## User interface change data
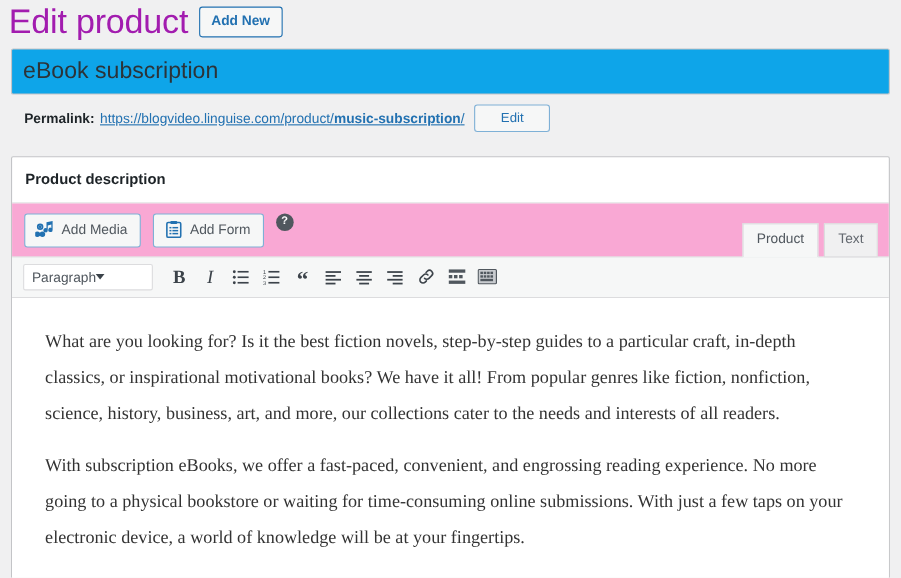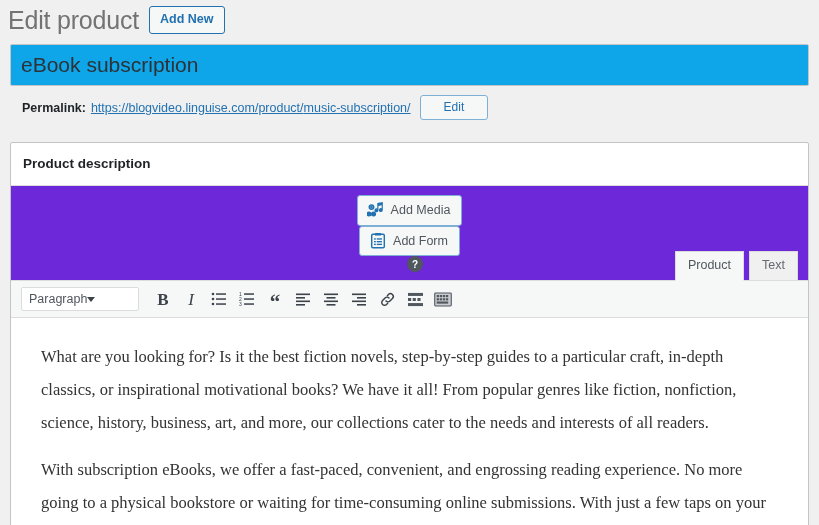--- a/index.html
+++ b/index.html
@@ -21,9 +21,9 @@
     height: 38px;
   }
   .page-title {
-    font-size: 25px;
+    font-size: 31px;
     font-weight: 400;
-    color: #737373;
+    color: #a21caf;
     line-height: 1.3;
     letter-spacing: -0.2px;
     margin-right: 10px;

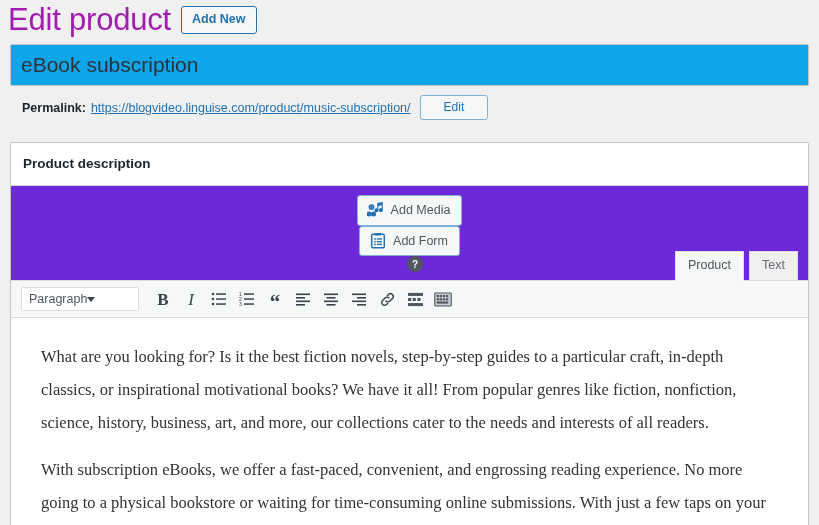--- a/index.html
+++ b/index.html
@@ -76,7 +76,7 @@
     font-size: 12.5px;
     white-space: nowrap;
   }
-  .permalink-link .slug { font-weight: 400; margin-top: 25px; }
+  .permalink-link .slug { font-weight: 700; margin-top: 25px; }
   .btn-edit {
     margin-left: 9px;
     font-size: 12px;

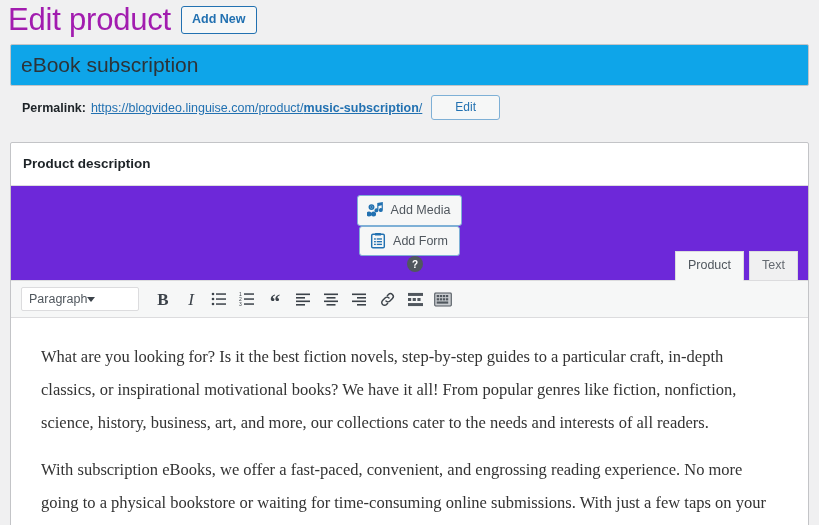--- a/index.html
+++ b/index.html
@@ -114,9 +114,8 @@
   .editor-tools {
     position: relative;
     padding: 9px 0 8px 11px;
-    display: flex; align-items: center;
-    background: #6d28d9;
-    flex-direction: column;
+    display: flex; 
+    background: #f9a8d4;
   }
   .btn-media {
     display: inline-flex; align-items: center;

## What is being asked
What is needed here is each line above set down word for word, minus the images.

## Answer space
--- a/index.html
+++ b/index.html
@@ -21,9 +21,9 @@
     height: 38px;
   }
   .page-title {
-    font-size: 25px;
+    font-size: 31px;
     font-weight: 400;
-    color: #737373;
+    color: #a21caf;
     line-height: 1.3;
     letter-spacing: -0.2px;
     margin-right: 10px;

--- a/index.html
+++ b/index.html
@@ -76,7 +76,7 @@
     font-size: 12.5px;
     white-space: nowrap;
   }
-  .permalink-link .slug { font-weight: 400; margin-top: 25px; }
+  .permalink-link .slug { font-weight: 700; margin-top: 25px; }
   .btn-edit {
     margin-left: 9px;
     font-size: 12px;

--- a/index.html
+++ b/index.html
@@ -114,9 +114,8 @@
   .editor-tools {
     position: relative;
     padding: 9px 0 8px 11px;
-    display: flex; align-items: center;
-    background: #6d28d9;
-    flex-direction: column;
+    display: flex; 
+    background: #f9a8d4;
   }
   .btn-media {
     display: inline-flex; align-items: center;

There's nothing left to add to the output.